Гетманов поднял руку с растопыренными пальцами в сторону Сагайдака и сказал:
– Вы знали Крымова, московский, делал в Киеве доклад о международном положении на лекторской группе ЦК?
– Перед войной приезжал? Загибщика этого? В Коминтерне когда-то работал?
– Точно, он. Вот этот мой комкор собрался жениться на его бывшей жене.
Новость почему-то всех насмешила, хотя никто не знал бывшей жены Крымова, ни комкора, который собирался на ней жениться.
Мащук сказал:
– Да, шуряк недаром первую закалку получил у нас в органах.

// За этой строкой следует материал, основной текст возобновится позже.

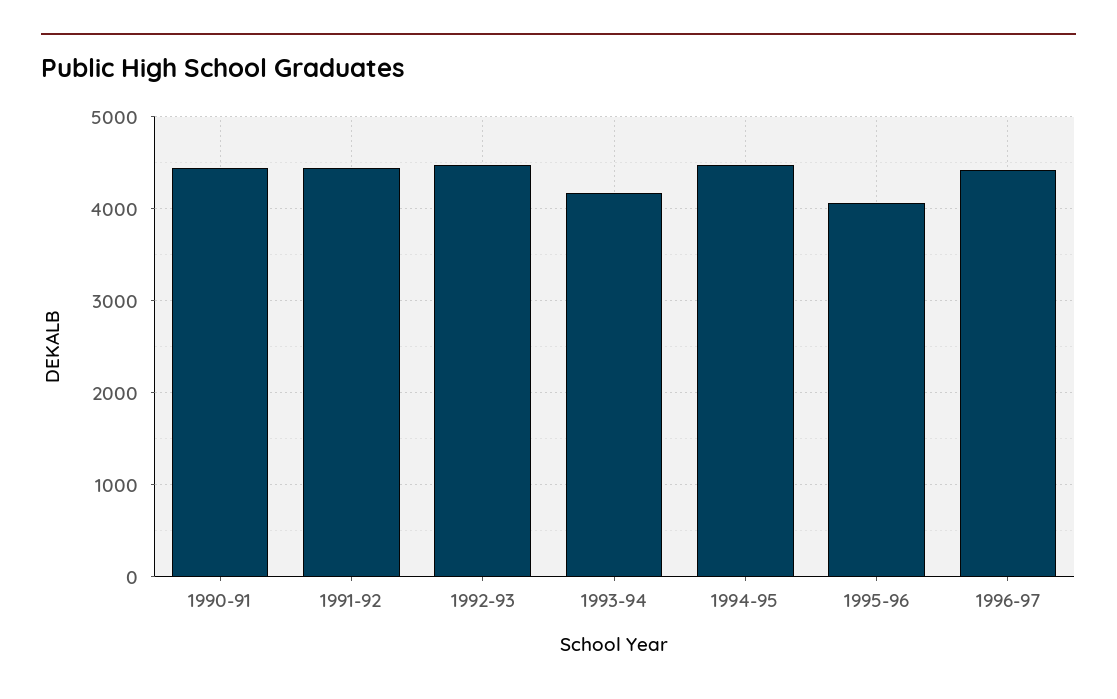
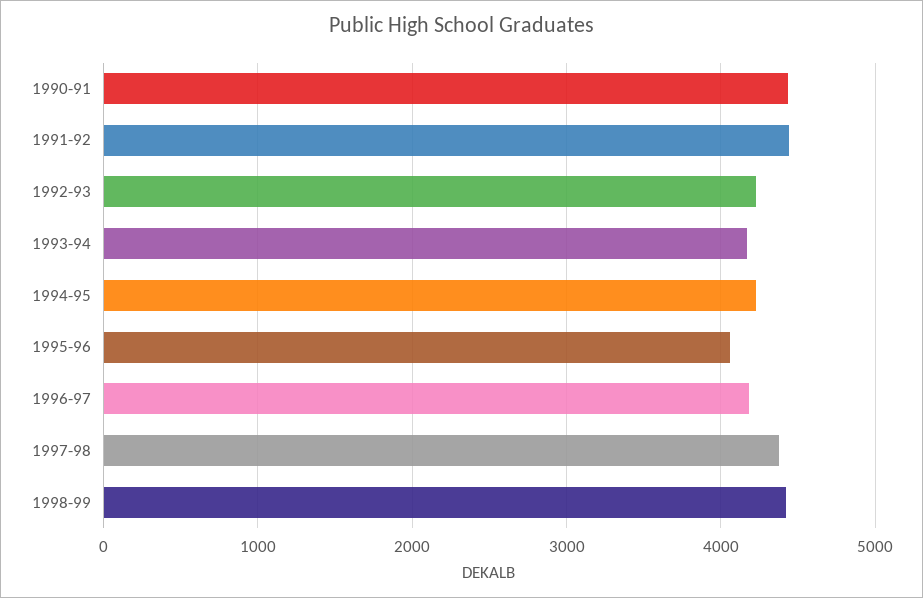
1992-93: 4500 -> 4200
1994-95: 4500 -> 4200
1996-97: 4400 -> 4200
1997-98: none -> 4400
1998-99: none -> 4400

И уж про женитьбу знает.
– Хватка есть, скажем прямо, – проговорил Николай Терентьевич.
– А как же… Верховное главнокомандование ротозеев не жалует.
– Да, уж наш Гетманов не ротозей, – проговорил Сагайдак.
Мащук сказал серьезно и буднично, словно перенесся в свой служебный кабинет:
– Крымова этого, еще когда он приезжал в Киев, помню, неясный. Понатыкано у него связей и с правыми, и с троцкистами с самых давних времен. А разобраться-то, верно…
Он говорил просто и откровенно, казалось, так же просто, как мог говорить о своей работе директор трикотажной фабрики или преподаватель техникума. Но все понимали, что простота и свобода, с которой он говорил, были лишь кажущиеся, – он, как никто, знал, о чем можно, а о чем нельзя говорить. А Гетманов, сам любивший ошеломить собеседника смелостью, простотой и искренностью, хорошо знал о сокровенной глубине, молчавшей под поверхностью живого, непосредственного разговора.